Kevin Seitzer didn't come to The Show with an excess of fanfare. Sites like Kings of Kauffman didn't exist in 1987, and few fans obsessed over up-and-coming prospects back then. The resources simply were not available, and those few people with an eye glued to the Royals' farm system were far more interested in another prospect, Bo Jackson.

An 11th-round draft pick in 1983, Seitzer wasn't featured by network television stations interrupting regular programming to bring audiences his minor league at-bats like they did Jackson's, but both men made their big league debuts as September call-ups in 1986. With less than 30 games apiece under their belts, both were expected to make major contributions the following season.

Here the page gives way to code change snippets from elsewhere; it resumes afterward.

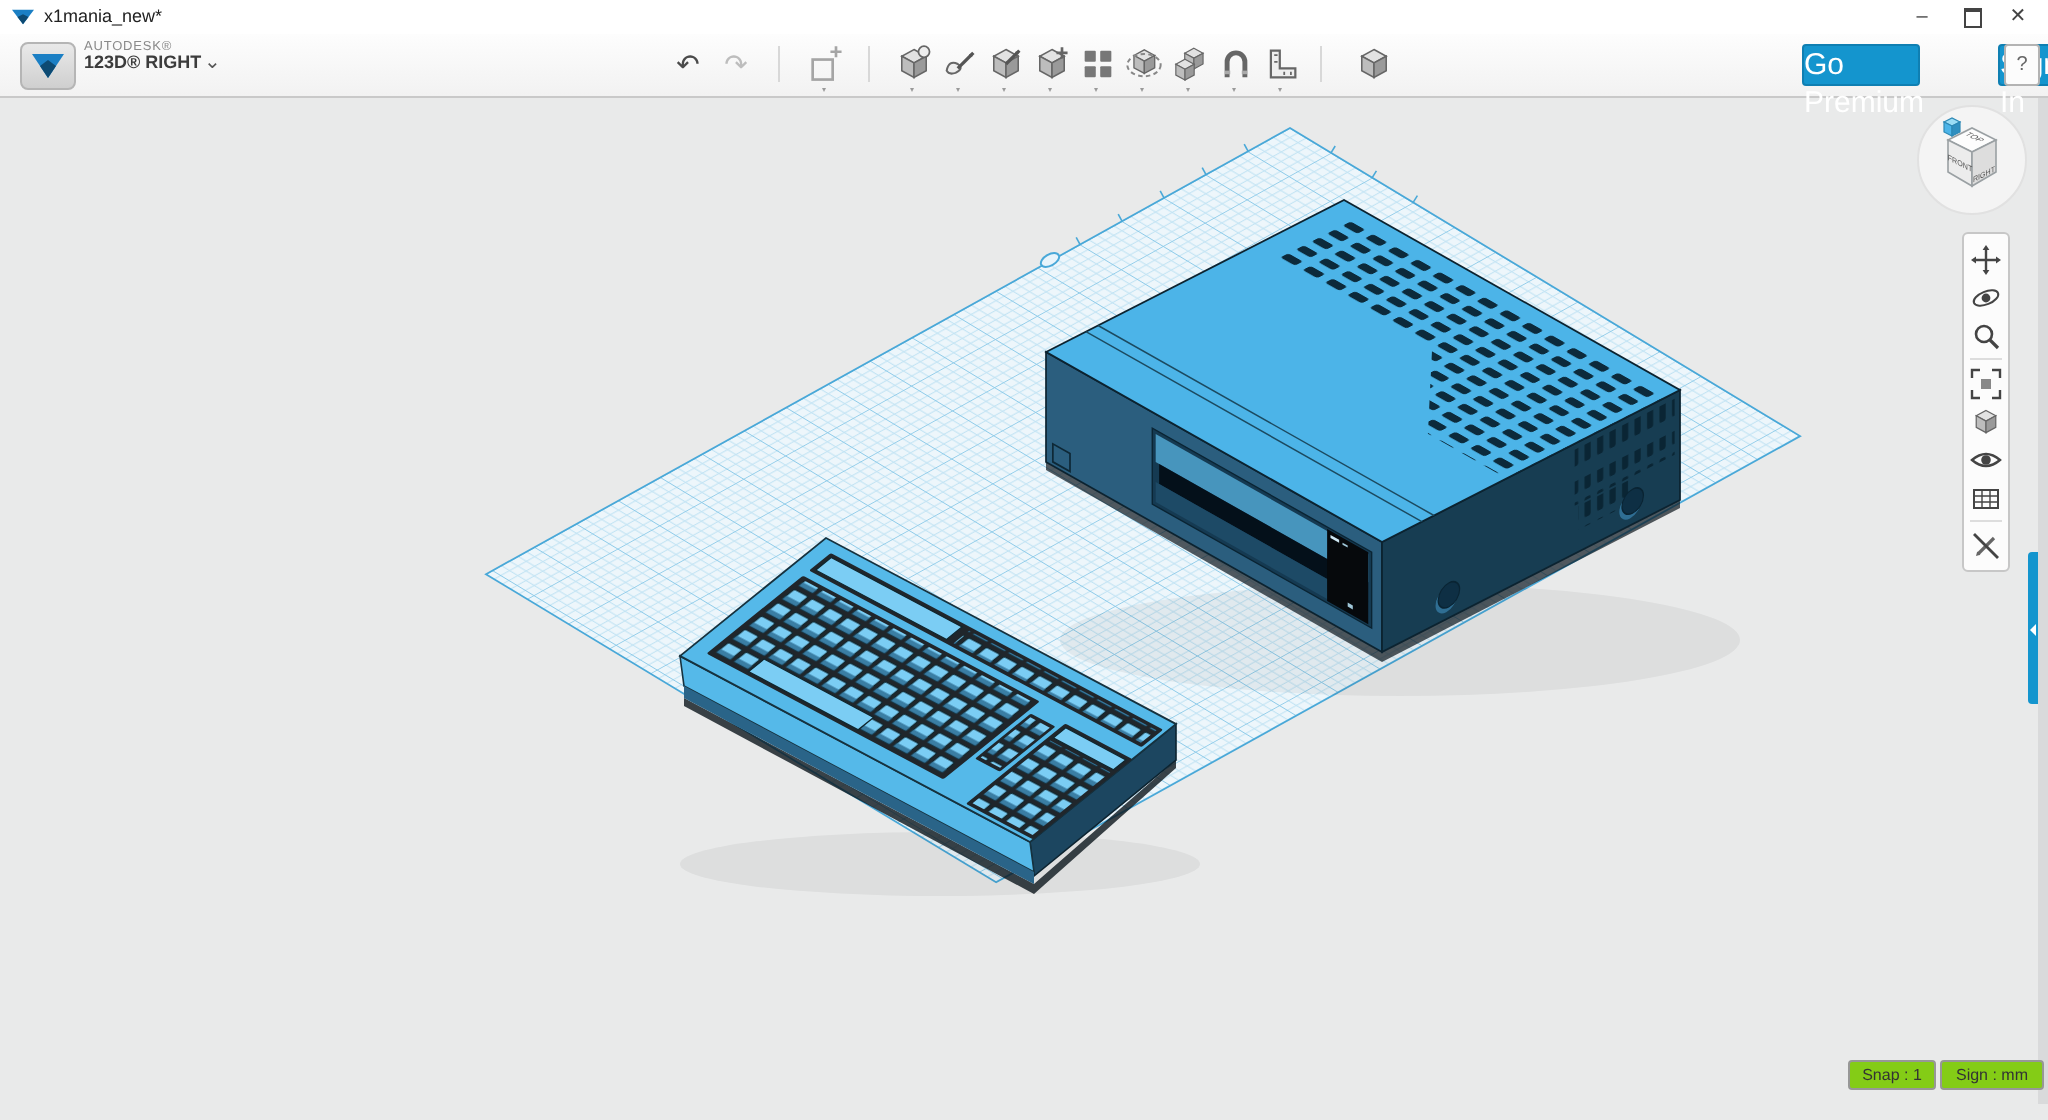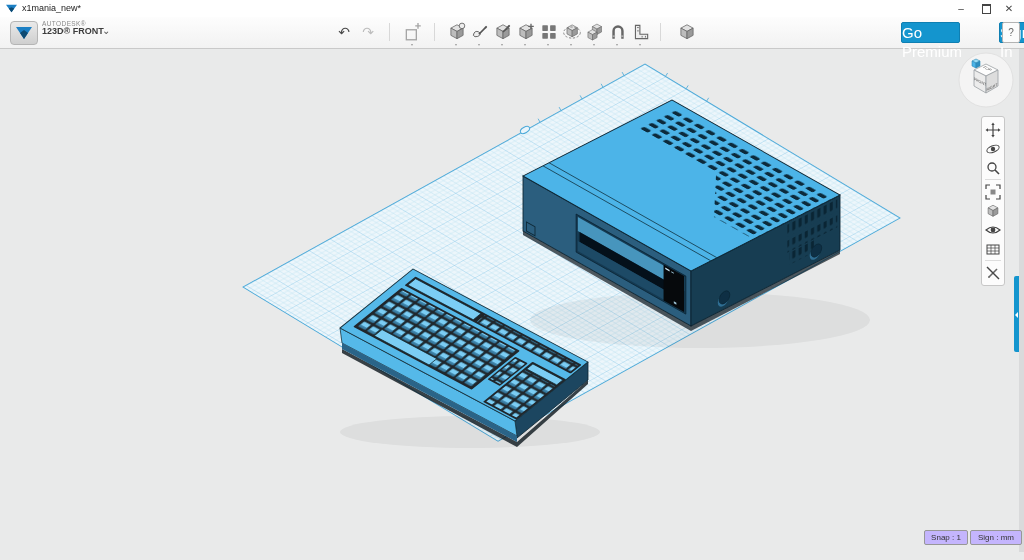--- a/index.html
+++ b/index.html
@@ -199,7 +199,7 @@
   </div>
   <div id="brand" class="abs">
     <div class="co">AUTODESK®</div>
-    <div class="prod">123D® FRONT</div>
+    <div class="prod">123D® RIGHT</div>
   </div>
   <div id="brand-chevron" class="abs">⌄</div>
 

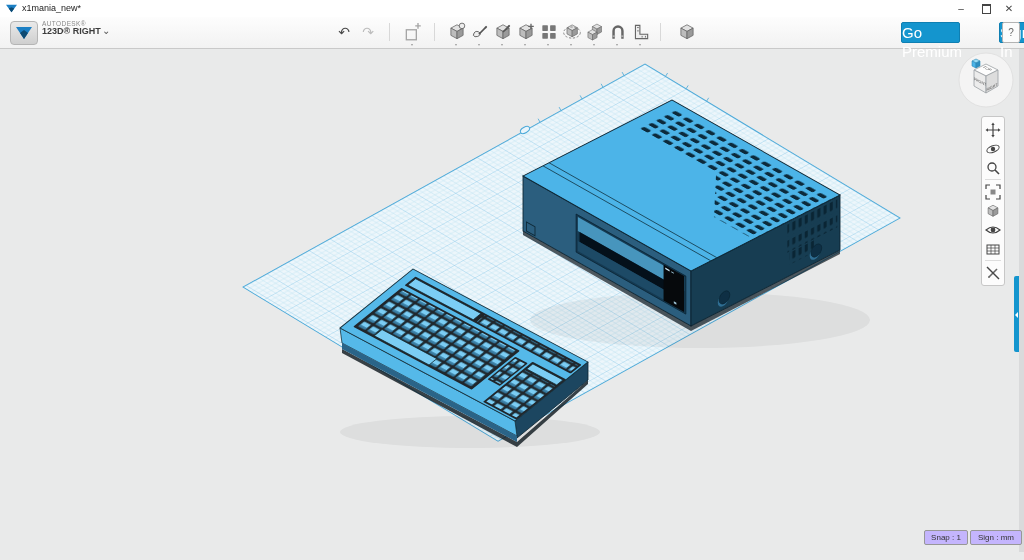--- a/index.html
+++ b/index.html
@@ -42,7 +42,7 @@
   #panel-handle:after{content:"";position:absolute;left:0;top:36px;border:3px solid transparent;border-right-color:#fff;margin-left:-2px;}
   #right-edge{left:1019px;top:48px;width:5px;height:504px;background:#d9dadb;z-index:15;}
   
-  .statbtn{top:530px;height:13px;background:#c4b5fd;border:1px solid #979797;border-radius:2px;z-index:20;
+  .statbtn{top:530px;height:13px;background:#84cc16;border:1px solid #979797;border-radius:2px;z-index:20;
      font-size:8px;color:#333;text-align:center;line-height:13px;}
   #snap{left:924px;width:42px;}
   #units{left:970px;width:50px;}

Oddly enough, given that Jackson might have been the most famous athlete on the planet, Seitzer was arguably under more pressure. Although Jackson was expected to experience growing pains after rocketing to the majors, fans expected any hiccups would be overshadowed by his mind-blowing highlights. Seitzer, on the other hand, was pushing a legend out of his position.

This was far more traumatic to me than when Brett's eventual retirement. By then, I was older and Brett's career felt like it had reached a natural end. But in 1987, I was eight years old and furious. Brett was essentially Babe Ruth and Mickey Mantle tied up in one to me, and third base was his position. I played third base in Little League because of him. Who was this no-name rookie stealing his spot?

Like I said, I was eight, and my position might have lacked nuance, but I think most of the Royal fanbase was in general agreement with me. It was up to Seitzer to win us over.